Continue reading Our new RV site and casita

Staying in Arizona for the Summer

And not really because we intended to.  This seems to be a year devoted to health issues.  I never wanted to be the kind of person that would immediately bore you to death about all their health problems and their operations when you asked them how they were doing, but there’s not much else to tell you about what’s been going on with us lately.

To make a long story short, Susan fell and broke her hip last November.  She spent a week in an acute care hospital and then a month in a rehab hospital after a partial hip replacement.  Although she is better her recovery has been slow.  She fell because of vertigo and when they started doing tests to find out why she has vertigo they first thing they found was that she had heart problems.  So, during late spring and early summer, she had two arteries in her heart stented and her aortic valve was replaced.  She is better than she was but again recovery has been slow.

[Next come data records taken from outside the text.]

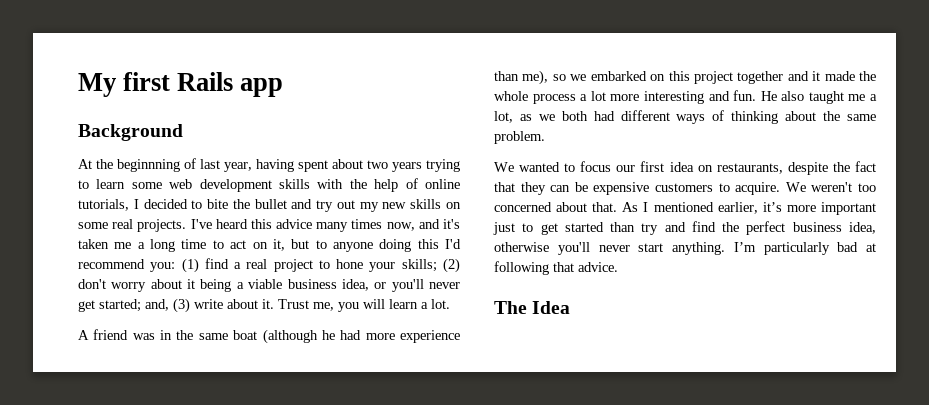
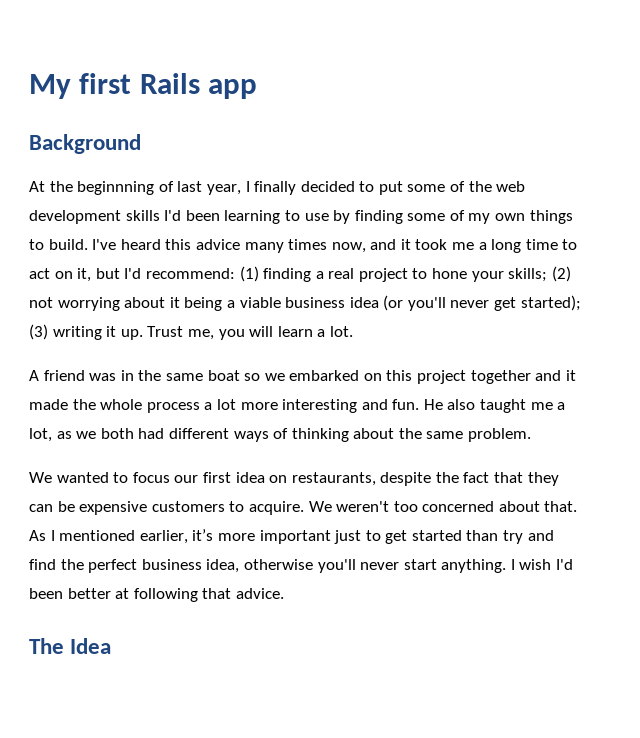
- At the beginnning of last year, having spent about two years trying to learn some web development skills with the help of online tutorials, I decided to bite the bullet and try out my new skills on some real projects.
+ At the beginnning of last year, I finally decided to put some of the web development skills I'd been learning to use by finding some of my own things to build.
- I've heard this advice many times now, and it's taken me a long time to act on it, but to anyone doing this I'd recommend you: (1) find a real project to hone your skills; (2) don't worry about it being a viable business idea, or you'll never get started; and, (3) write about it.
+ I've heard this advice many times now, and it took me a long time to act on it, but I'd recommend: (1) finding a real project to hone your skills; (2) not worrying about it being a viable business idea (or you'll never get started); (3) writing it up.
- A friend was in the same boat (although he had more experience than me), so we embarked on this project together and it made the whole process a lot more interesting and fun.
+ A friend was in the same boat so we embarked on this project together and it made the whole process a lot more interesting and fun.
- I’m particularly bad at following that advice.
+ I wish I'd been better at following that advice.

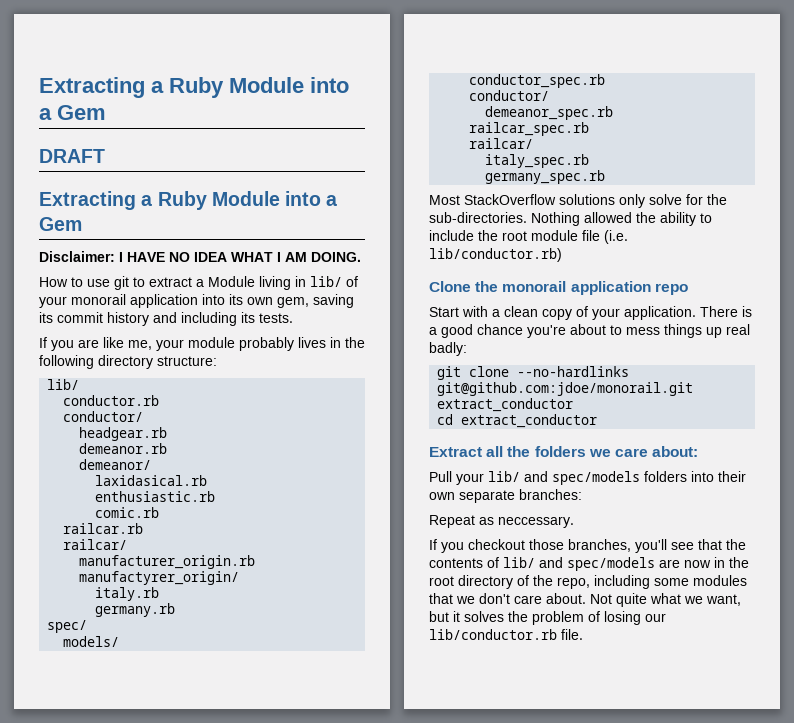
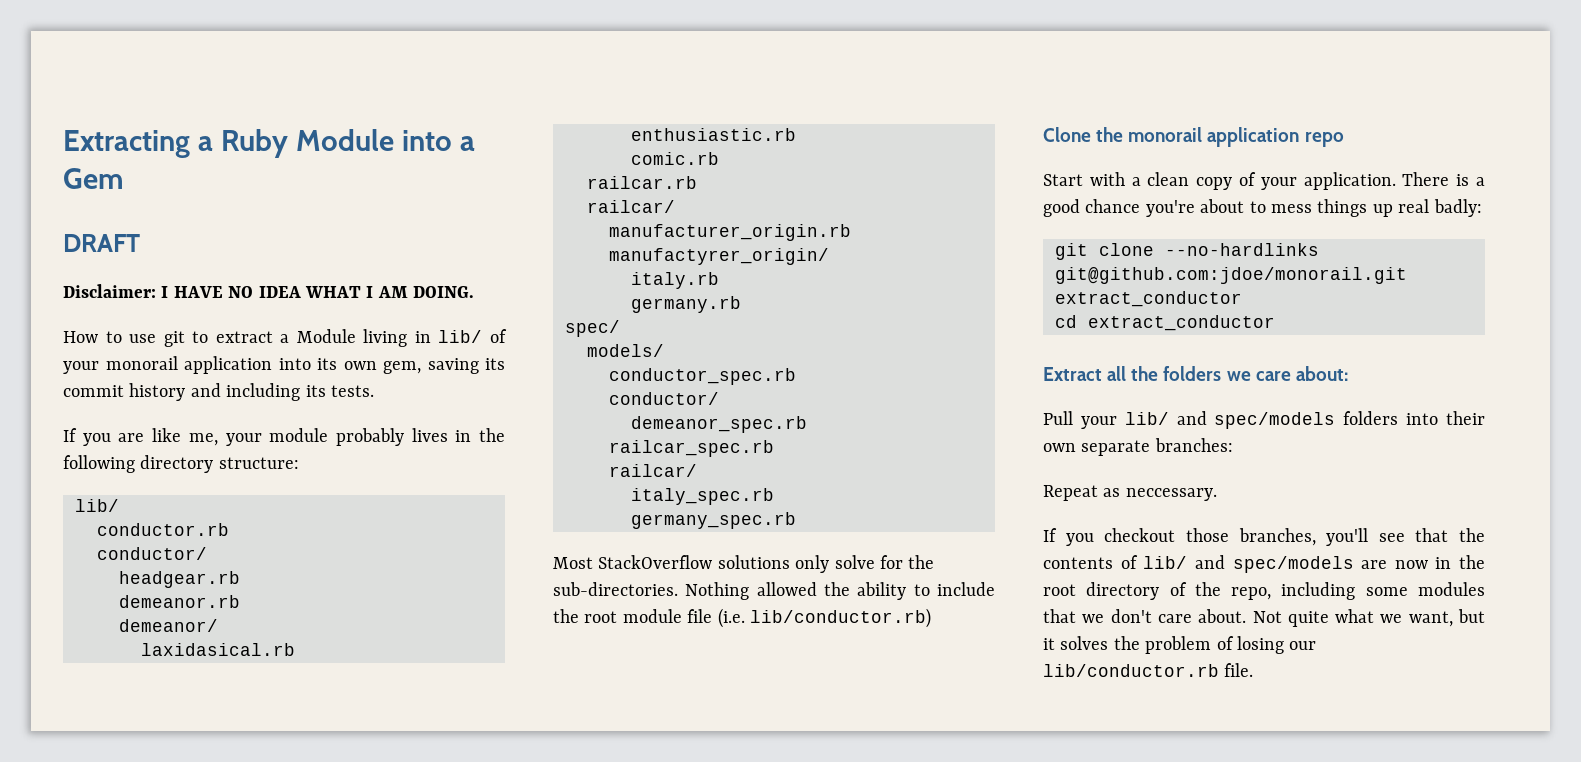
  DRAFT
- Extracting a Ruby Module into a Gem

For myself, my right hip was replaced in March and my left hip was replaced in July. Fortunately my recovery has been swift and I am now walking and climbing stairs pain-free (what a novel sensation!) for the first time in over five years.

When we first hit the road five years ago both I and some of Susan’s close relatives had some concerns about our health care when we were going to travel full time.  The fact is that we’ve been able to deal with all of our health issues very well no matter where we’ve been.  I’d even add that changing our doctors and health systems may have saved Susan’s life.  Two years ago we switched all of our medical care to the University of Arizona Medical Center in Tucson (now the Banner University Medical Center) and from the beginning Susan’s doctors have been very aggressive about diagnosing and treating her problems. It’s quite possible that without this her heart problems would have been overlooked.

So we’re spending the summer (and really the entire year) in Arizona because of the health issues we’ve had to deal with.  That’s the way it goes and we’re making the best of it we can.  Hopefully we can resume our normal traveling next year.